Apr 26, 2005 21:49
And I'm back.
Back from what? It's not like I actually went anywhere in the last month. In fact, I've more or less stayed right here, safe in good old Bedford, with the exception of the daily grind that is work. Back from what? A hiatus, not a self-imposed hiatus and not an attempt to get out of this blogging habit. Just a lack of anything of great consequence to write about.
Sure, I could write pages of the mundane. To work, work, back from work, repeat times five times fifty-two in a year. Throw in a work day on a Saturday, moving stuff around in the office, throw in another work day on a Saturday, and throw in a Thursday night out selling the business at a contractors' banquet and trade show of sorts. Oh, wait, there's the weekend I didn't do anything special, my first since sometime in March, so I went shopping for new shirts at JCPenney. And then there's the major software purchase we settled on. I actually felt today like I was somehow becoming organized, which is a major feat for me lately...I've felt so disorganized since I took over dispatching, and yet I can't seem to find anything besides collections that I can delegate and feel comfortable delegating.

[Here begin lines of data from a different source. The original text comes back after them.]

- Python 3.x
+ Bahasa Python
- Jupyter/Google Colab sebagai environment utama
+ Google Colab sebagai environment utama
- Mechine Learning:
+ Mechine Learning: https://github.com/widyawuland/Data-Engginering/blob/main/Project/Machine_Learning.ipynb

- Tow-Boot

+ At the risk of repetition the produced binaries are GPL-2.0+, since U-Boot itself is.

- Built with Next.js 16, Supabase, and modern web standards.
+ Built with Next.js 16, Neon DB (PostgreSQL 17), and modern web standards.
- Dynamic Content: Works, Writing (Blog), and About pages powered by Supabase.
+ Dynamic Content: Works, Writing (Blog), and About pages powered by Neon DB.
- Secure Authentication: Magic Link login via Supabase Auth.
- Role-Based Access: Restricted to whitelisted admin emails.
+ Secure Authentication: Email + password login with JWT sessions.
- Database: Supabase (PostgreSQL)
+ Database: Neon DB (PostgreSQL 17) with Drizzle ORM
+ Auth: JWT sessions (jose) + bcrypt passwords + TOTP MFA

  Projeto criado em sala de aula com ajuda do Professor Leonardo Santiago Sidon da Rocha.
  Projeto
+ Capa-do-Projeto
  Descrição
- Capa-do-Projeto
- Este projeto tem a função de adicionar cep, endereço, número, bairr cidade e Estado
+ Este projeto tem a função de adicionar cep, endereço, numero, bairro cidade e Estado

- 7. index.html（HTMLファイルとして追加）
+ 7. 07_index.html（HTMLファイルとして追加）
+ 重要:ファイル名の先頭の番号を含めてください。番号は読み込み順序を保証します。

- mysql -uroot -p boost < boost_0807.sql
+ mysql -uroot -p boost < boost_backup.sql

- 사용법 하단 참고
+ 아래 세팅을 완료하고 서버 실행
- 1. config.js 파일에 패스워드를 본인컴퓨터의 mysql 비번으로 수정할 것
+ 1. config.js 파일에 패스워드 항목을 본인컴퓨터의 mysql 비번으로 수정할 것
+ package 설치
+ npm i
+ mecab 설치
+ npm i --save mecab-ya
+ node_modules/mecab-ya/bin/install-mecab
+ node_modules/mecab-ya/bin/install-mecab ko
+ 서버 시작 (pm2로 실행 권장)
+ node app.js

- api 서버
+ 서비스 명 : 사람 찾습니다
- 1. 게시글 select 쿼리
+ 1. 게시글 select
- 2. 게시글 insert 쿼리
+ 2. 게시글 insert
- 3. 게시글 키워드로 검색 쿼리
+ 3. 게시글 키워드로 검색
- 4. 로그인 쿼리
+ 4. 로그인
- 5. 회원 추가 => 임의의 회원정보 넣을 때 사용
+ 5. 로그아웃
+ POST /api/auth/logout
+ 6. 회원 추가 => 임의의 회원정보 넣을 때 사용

So that's work over the last month. What about everything else? I'd hoped to visit RPI, but decided that with Liam working toward graduation, it's probably best if I don't create a distraction. And without a trip to RPI, it's been pretty boring. I almost went out for dinner with Megan Colby one night, just to catch up on old times, but she had a family commitment come up, and so that's been on a sort of indefinite hold. And I've been chatting a lot with a friend a couple states away, catching up on old times and talking about the new ones, sharing common opinions and dissenting ones, too. It's pleasant to look forward to that at the end of a long day.
Outside of that, it's never too exciting here. My parents had some friends for dinner a couple weekends ago, and as is usual when you're home when they have friends over and you don't want to create an awkward situation by going out for dinner alone and coming home while they're in the middle of eating, I sat in for dinner with my sister. It could just be me, but whenever I see that couple, I feel like one of them is talking down to me at every turn. I can't explain it, but it's the response to an opinion, a sarcastic or joking comment, or basically everything...I feel like I'm always on the defensive, yet I don't know why. I think they've always seen me as something of a social retard, so I guess that would jade one's opinions. At least it only matters in that one time every couple years I run into them.
The better solution would be, I need a place of my own, so as not to mingle with the parents' dinner guests. Or a place to go instead of here. That'll come.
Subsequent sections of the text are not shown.